■ **Task goal**:
Lines containing "CLASSIC" should be pulled from the material below.

------ Working data ------

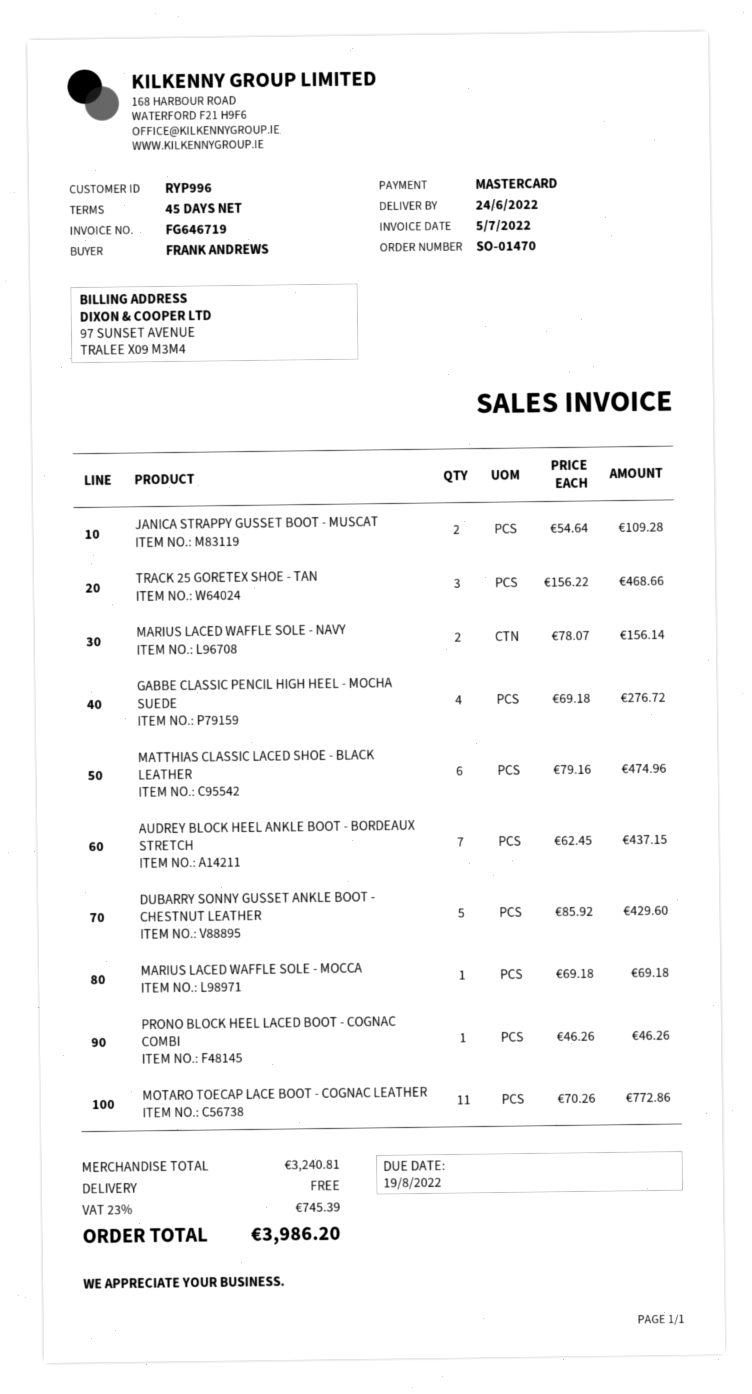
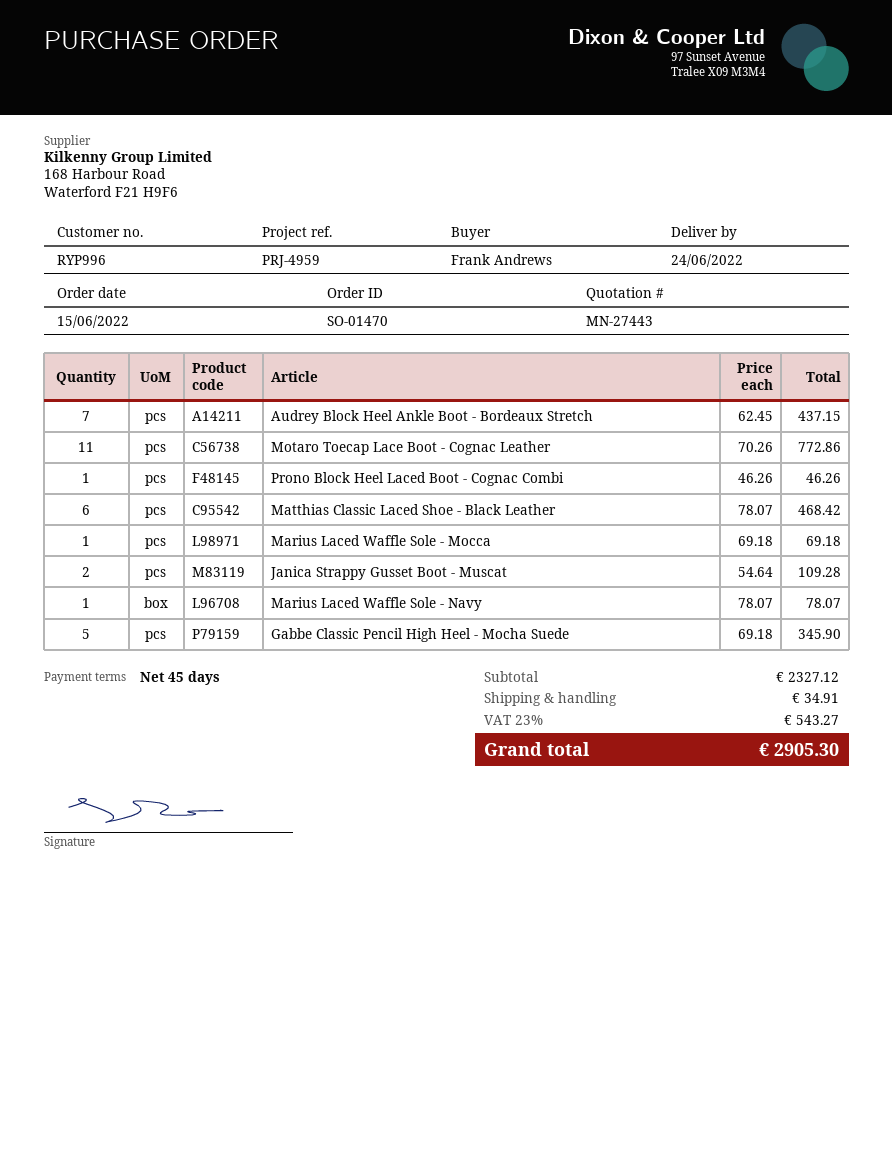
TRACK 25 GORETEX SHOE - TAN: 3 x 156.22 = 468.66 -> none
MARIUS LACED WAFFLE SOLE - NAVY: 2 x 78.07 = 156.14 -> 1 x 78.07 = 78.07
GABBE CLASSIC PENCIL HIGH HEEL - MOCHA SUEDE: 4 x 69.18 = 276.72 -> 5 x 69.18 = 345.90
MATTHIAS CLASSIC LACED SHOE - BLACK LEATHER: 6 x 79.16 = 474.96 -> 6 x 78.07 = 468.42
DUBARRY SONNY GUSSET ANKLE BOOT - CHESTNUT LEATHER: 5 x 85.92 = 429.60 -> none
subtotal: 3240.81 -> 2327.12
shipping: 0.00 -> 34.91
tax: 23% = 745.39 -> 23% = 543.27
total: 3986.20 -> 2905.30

------
------ Working data ------

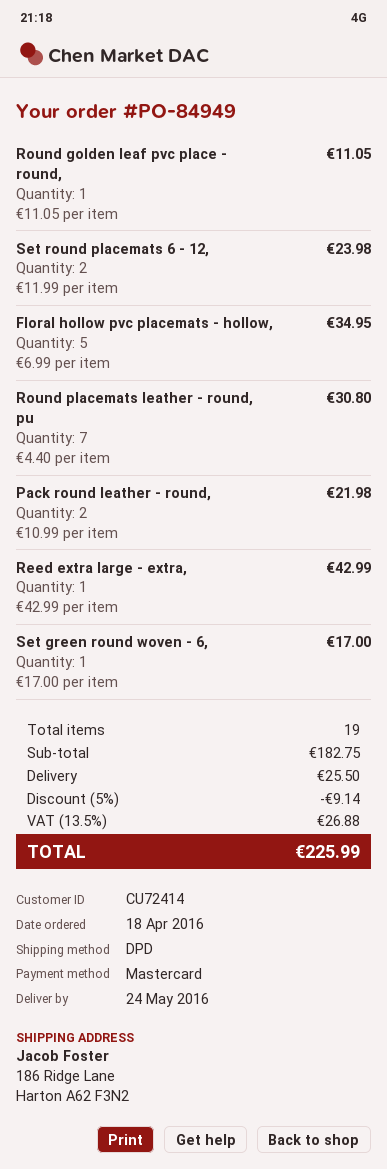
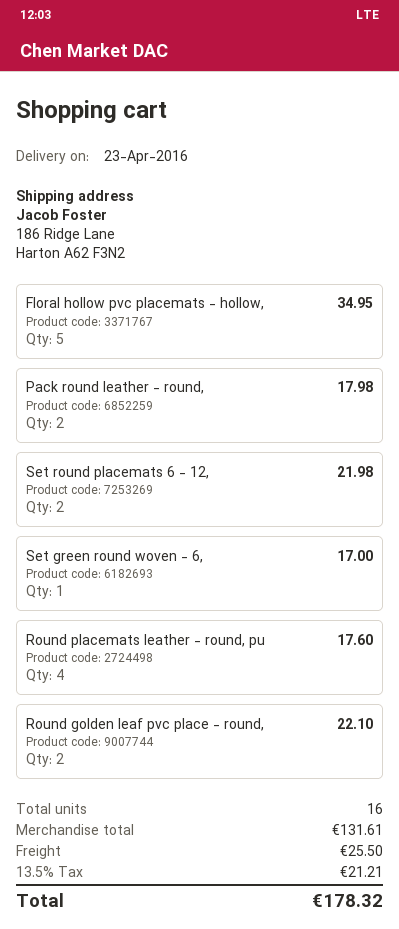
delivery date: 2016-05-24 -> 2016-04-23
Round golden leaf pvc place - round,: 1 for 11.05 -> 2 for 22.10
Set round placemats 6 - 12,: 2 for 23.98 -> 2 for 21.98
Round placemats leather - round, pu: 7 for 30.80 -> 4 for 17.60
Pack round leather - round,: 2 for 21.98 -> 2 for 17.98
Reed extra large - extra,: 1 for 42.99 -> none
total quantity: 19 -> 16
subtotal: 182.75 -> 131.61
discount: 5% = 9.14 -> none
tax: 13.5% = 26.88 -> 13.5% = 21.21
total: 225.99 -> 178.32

------

■ **The completed task**:
GABBE CLASSIC PENCIL HIGH HEEL - MOCHA SUEDE: 4 x 69.18 = 276.72 -> 5 x 69.18 = 345.90
MATTHIAS CLASSIC LACED SHOE - BLACK LEATHER: 6 x 79.16 = 474.96 -> 6 x 78.07 = 468.42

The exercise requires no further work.